Проявления моей двойной инвалидности, до сих пор не диагностированной, одновременно пугали и расстраивали мою мать. Первые два десятилетия своей жизни я был объектом ее словесных и физических оскорблений. Она кричала на меня, называла "глупой" и била меня с ног до головы. Она обращалась со мной так, будто я была "плохой". Однажды, когда нас навестил друг семьи, мама спросила меня, не боюсь ли я ее (матери), потому что подруга так считает. Я солгала и ответила "нет", отчасти потому, что испугалась, отчасти потому, что не хотела причинить ей боль.
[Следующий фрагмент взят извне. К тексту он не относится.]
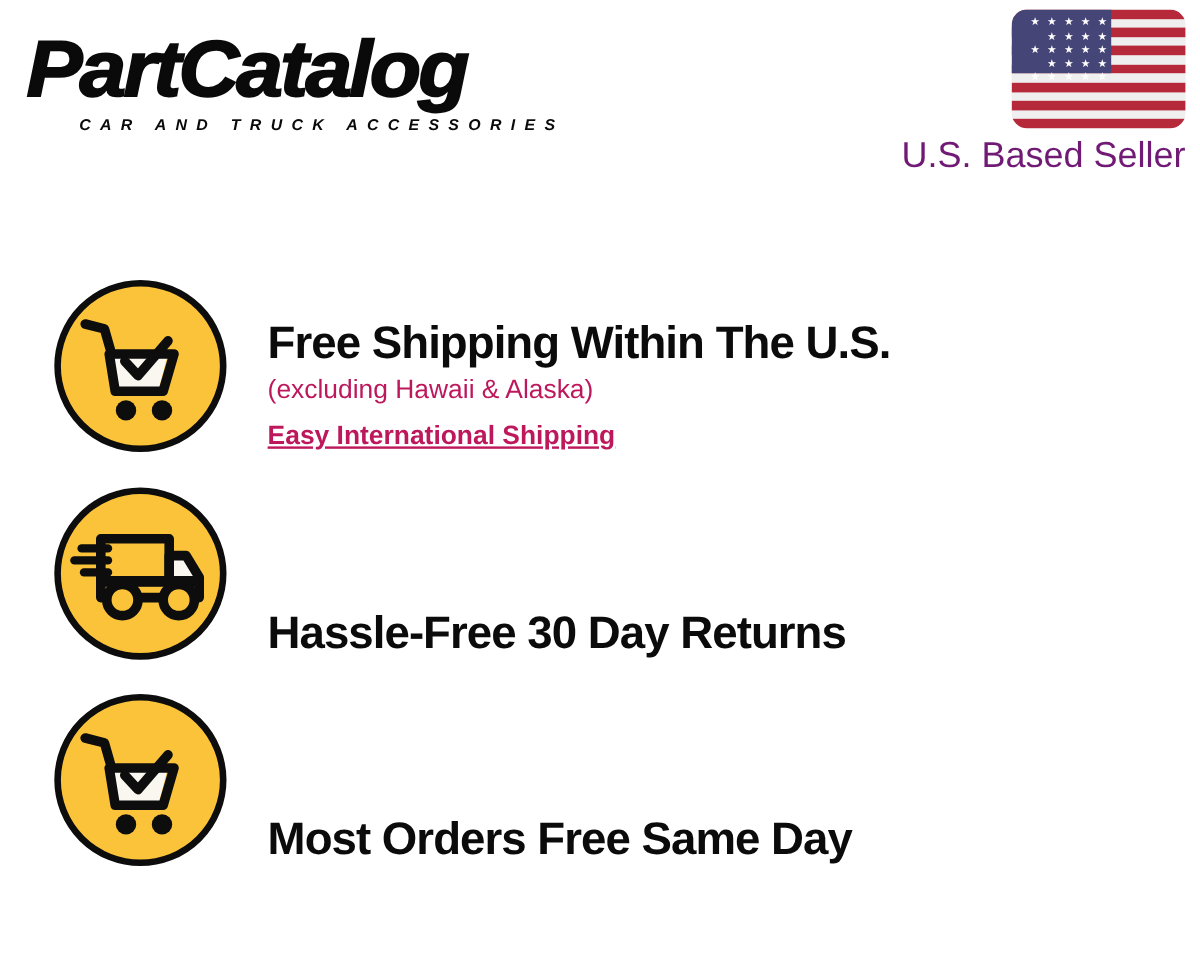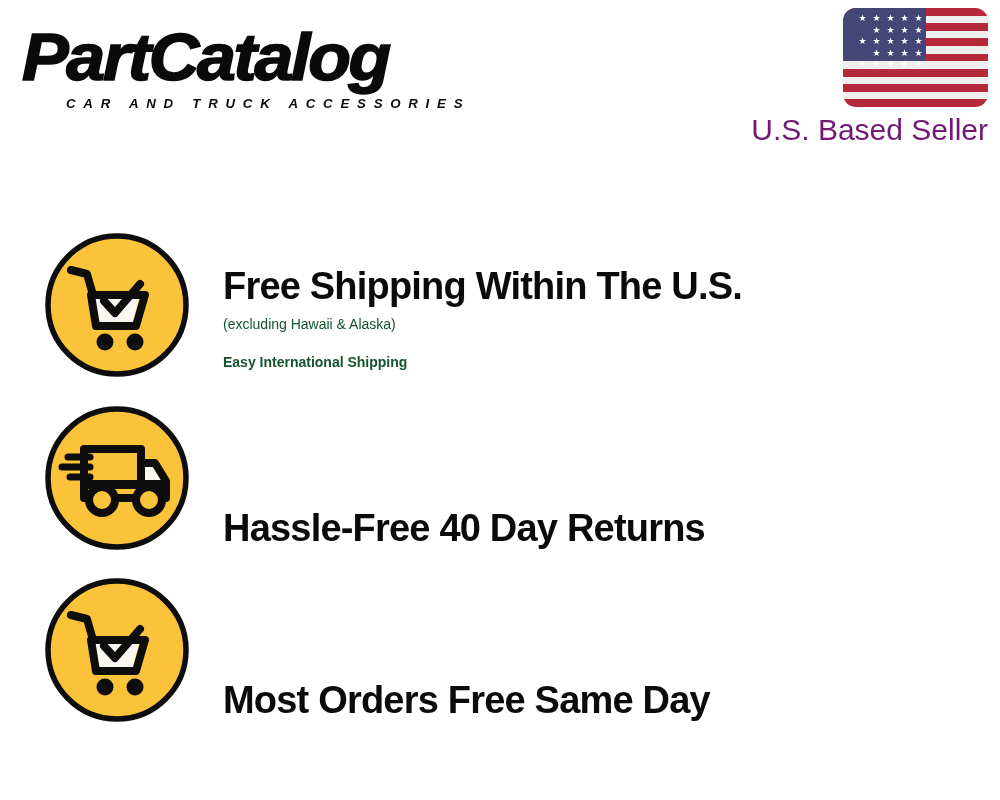--- a/index.html
+++ b/index.html
@@ -156,29 +156,30 @@
   }
   .feature-title {
     font-size: 38px;
     font-weight: 700;
     line-height: 46px;
     letter-spacing: -0.8px;
     color: #0b0b0b;
     white-space: nowrap;
   }
   .feature-sub {
-    font-size: 14px;
+    font-size: 22px;
     font-weight: 400;
     line-height: 31px;
-    color: #14532d;
+    color: #be185d;
     white-space: nowrap;
   }
   .feature-sub.bold {
     font-weight: 700;
     margin-top: 7px;
+    text-decoration: underline;
   }
   .feature-row.r2 .feature-text,
   .feature-row.r3 .feature-text {
     padding-top: 30px;
   }
 </style>
 </head>
 <body>
 
 <div class="header">
@@ -239,21 +240,21 @@
         <path d="M97 58 L111 58 L122 76 L122 93 L97 93 Z" fill="none" stroke="#0d0d0d" stroke-width="8" stroke-linejoin="round"></path>
         <rect x="40" y="75" width="82" height="9" fill="#0d0d0d"></rect>
         <line x1="24" y1="52" x2="46" y2="52" stroke="#0d0d0d" stroke-width="7" stroke-linecap="round"></line>
         <line x1="18" y1="62" x2="46" y2="62" stroke="#0d0d0d" stroke-width="7" stroke-linecap="round"></line>
         <line x1="26" y1="72" x2="46" y2="72" stroke="#0d0d0d" stroke-width="7" stroke-linecap="round"></line>
         <circle cx="58" cy="95" r="13" fill="#fbc339" stroke="#0d0d0d" stroke-width="8"></circle>
         <circle cx="105" cy="95" r="13" fill="#fbc339" stroke="#0d0d0d" stroke-width="8"></circle>
       </svg>
     </div>
     <div class="feature-text">
-      <div class="feature-title">Hassle-Free 40 Day Returns</div>
+      <div class="feature-title">Hassle-Free 30 Day Returns</div>
     </div>
   </div>
 
   <div class="feature-row r3">
     <div class="feature-icon">
       <svg viewBox="0 0 146 146" xmlns="http://www.w3.org/2000/svg">
         <circle cx="73" cy="73" r="69" fill="#fbc339" stroke="#0d0d0d" stroke-width="5.5"></circle>
         <path d="M47 63 L96 63 L88 93 L56 93 Z" fill="#faf7f0"></path>
         <path d="M27 38 L43 42 L49 63 L101 63 L92 94 L52 94 L47 63" fill="none" stroke="#0d0d0d" stroke-width="8" stroke-linecap="round" stroke-linejoin="round"></path>
         <path d="M60 69 L71 81 L96 52" fill="none" stroke="#0d0d0d" stroke-width="8" stroke-linecap="round" stroke-linejoin="round"></path>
Когда я поделилась с бабушкой своим опытом насилия, это обернулось против меня: моя мать почувствовала, что я настучала на нее.
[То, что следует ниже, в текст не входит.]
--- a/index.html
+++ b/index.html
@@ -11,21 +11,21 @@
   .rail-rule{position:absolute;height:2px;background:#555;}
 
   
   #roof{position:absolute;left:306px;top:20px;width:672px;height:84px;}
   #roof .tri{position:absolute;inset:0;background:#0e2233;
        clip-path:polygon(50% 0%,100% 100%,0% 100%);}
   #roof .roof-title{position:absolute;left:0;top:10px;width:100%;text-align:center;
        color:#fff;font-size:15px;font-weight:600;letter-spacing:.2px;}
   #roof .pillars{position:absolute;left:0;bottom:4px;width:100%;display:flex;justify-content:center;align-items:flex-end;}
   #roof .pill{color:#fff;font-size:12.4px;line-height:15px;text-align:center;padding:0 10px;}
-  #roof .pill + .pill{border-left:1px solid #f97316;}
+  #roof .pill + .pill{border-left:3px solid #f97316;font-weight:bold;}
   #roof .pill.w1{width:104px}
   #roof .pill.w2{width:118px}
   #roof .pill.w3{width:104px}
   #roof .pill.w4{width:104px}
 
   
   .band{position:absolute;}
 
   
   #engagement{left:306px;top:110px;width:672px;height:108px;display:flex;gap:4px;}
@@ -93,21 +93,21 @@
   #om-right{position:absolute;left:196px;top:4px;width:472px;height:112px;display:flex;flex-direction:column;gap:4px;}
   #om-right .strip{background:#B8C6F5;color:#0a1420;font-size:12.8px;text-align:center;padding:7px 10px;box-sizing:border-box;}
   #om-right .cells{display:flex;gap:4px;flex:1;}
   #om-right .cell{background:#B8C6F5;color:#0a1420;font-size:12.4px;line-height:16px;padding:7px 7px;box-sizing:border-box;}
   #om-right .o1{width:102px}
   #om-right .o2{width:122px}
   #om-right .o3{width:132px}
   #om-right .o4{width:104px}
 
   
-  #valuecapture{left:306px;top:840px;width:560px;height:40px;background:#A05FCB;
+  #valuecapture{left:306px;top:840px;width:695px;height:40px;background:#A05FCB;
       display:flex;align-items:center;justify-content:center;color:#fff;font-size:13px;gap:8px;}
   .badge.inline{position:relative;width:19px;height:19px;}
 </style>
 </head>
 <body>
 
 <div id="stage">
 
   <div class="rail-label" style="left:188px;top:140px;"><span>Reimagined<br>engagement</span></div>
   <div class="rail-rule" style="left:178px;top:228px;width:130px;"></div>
Просыпаясь утром, я не знал, будет ли моя мама спокойной, молчаливой или сердитой. Если она была спокойна, то одновременно защищала и ободряла. Она снова и снова напоминала мне, что я не буду "сидеть дома и собирать пенсию для слепых". Она могла быть и шутливой. Если она молчала, то не общалась с семьей, и я задавался вопросом, что я сказал или сделал, чтобы вызвать такую реакцию. Если она сердилась, значит, меня обижали. Иногда мама побуждала меня стремиться к жизни, а иногда ее жестокость сбивала меня с ног, заставляя чувствовать себя недостойной, злиться, бояться и не доверять другим людям.
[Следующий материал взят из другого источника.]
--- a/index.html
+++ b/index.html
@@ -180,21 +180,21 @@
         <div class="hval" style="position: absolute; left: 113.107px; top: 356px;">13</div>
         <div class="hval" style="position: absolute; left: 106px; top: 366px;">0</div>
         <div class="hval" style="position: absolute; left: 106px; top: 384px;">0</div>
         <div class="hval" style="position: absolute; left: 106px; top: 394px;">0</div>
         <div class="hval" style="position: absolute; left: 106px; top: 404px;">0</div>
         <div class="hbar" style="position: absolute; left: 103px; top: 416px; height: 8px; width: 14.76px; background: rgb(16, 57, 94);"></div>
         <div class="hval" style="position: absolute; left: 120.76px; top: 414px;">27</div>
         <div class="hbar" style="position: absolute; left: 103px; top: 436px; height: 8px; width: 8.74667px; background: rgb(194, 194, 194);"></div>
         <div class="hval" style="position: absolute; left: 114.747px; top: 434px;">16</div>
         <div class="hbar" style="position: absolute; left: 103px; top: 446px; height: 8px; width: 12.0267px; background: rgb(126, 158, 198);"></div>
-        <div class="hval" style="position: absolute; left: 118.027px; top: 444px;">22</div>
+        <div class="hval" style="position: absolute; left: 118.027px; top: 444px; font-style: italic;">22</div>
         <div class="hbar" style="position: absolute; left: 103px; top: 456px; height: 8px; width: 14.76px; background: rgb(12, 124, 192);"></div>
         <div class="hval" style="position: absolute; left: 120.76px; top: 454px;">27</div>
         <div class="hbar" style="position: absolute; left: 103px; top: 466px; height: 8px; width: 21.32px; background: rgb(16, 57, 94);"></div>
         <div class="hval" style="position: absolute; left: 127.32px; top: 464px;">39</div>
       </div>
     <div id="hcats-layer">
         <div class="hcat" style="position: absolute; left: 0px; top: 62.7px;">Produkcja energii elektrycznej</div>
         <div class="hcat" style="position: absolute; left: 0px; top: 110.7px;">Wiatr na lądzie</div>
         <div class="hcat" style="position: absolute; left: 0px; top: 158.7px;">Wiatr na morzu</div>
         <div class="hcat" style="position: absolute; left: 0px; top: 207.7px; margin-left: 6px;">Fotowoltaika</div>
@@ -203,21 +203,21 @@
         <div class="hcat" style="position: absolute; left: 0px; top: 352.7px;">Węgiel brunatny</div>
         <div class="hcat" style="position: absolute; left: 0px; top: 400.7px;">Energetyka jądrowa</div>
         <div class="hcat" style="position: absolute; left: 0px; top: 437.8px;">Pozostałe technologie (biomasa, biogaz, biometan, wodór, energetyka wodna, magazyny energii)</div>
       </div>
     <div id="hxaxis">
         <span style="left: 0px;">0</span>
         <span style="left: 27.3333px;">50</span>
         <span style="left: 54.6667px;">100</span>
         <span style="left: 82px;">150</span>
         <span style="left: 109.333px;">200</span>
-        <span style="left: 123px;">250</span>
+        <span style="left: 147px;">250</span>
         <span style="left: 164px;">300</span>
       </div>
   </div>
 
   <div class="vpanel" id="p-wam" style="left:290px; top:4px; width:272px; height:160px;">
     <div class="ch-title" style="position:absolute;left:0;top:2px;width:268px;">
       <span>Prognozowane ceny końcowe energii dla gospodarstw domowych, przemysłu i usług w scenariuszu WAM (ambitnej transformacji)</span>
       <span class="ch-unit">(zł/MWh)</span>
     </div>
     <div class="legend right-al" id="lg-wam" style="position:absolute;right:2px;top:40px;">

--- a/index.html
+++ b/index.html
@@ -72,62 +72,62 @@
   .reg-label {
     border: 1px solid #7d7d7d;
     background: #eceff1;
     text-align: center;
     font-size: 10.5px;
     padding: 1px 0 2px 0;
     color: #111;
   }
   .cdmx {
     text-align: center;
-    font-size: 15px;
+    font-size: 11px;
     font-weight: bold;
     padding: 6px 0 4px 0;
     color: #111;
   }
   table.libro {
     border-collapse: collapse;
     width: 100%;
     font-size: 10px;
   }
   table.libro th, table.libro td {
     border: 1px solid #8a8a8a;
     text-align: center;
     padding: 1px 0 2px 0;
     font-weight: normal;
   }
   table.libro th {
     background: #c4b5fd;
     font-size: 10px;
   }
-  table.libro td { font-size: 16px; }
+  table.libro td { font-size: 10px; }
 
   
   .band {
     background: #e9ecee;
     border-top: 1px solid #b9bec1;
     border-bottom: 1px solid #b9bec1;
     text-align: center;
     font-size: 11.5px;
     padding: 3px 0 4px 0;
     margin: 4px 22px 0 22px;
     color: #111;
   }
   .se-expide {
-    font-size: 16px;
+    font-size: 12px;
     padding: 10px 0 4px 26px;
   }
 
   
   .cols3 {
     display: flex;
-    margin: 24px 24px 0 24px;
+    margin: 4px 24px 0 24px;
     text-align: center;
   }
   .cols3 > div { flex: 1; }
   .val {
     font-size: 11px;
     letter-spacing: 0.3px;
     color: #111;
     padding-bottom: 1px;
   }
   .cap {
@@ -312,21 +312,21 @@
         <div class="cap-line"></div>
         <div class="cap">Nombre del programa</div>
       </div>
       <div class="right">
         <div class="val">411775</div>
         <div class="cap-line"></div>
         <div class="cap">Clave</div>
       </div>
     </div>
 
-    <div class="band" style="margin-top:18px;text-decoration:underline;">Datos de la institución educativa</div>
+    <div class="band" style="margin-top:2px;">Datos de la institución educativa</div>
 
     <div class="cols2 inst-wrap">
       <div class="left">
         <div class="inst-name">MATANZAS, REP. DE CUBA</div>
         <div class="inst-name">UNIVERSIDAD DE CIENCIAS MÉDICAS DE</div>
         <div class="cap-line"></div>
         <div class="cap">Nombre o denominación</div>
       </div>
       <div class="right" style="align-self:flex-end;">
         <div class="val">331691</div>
Мои родители несколько раз пытались определить меня в школу для глухих, чтобы обеспечить образование и социализацию, а также эмоциональную передышку для меня и моей матери. Просьбы отклонялись на том основании, что мне будет скучно и я должен продолжать учиться в государственной школе, даже несмотря на низкие оценки. Я выросла в сельской местности, и у моей матери не было ресурсов и поддержки, чтобы справиться с тем, что, вероятно, стало для нее ужасающим опытом.
Посреди всего этого был Лопи, семейная собака колли-овчарка, которая давала мне любовь, чтобы продолжать жить, чтобы выжить.
Когда мне было девятнадцать лет и я все еще жил дома, офтальмолог и ЛОР-врач направили меня к более специализированным врачам. За закрытыми дверями один из врачей сказал моим родителям, что я ослепну, и чтобы они не делились со мной этой ужасной новостью. Примерно через семь лет я начал посещать психолога, потому что думал, что в ухудшении зрения есть психологический фактор. В конце концов, я мог читать мелкий газетный шрифт, так почему же я постоянно спотыкался о предметы? Промучившись с проблемой зрения еще три года, я узнал от оптометриста, что у меня РП. Этот факт в сочетании с моей глухотой привел к выводу, что у меня синдром Ашера. Скорее всего, я был юридически слепым в течение многих лет, не осознавая, что мое поле зрения настолько плохое. После того как я поговорил с родителями о диагнозе, они заявили, что знали об этом уже много лет, но им посоветовали не говорить мне.
Когда я узнал, что у меня синдром РП/Ушера, я сразу почувствовал облегчение от того, что появилось объяснение тому, что со мной происходит. Я был удивлен, что мои родители знали об этом так долго, но я отложил этот вопрос на второй план, потому что мне нужно было приспособиться к более важной проблеме - быть слепоглухим. Со временем я испытывал смешанные эмоции по поводу сокрытия информации. Я злился за все годы борьбы с тем, чему у меня не было объяснения, в то время как у них оно втайне было. С другой стороны, в то время, когда мои родители впервые узнали об этом, я был подавлен глухотой, неуклюжестью и жестоким обращением, и, возможно, Высшие силы знали, что тогда я не справлялся с диагнозом РП/Ушера.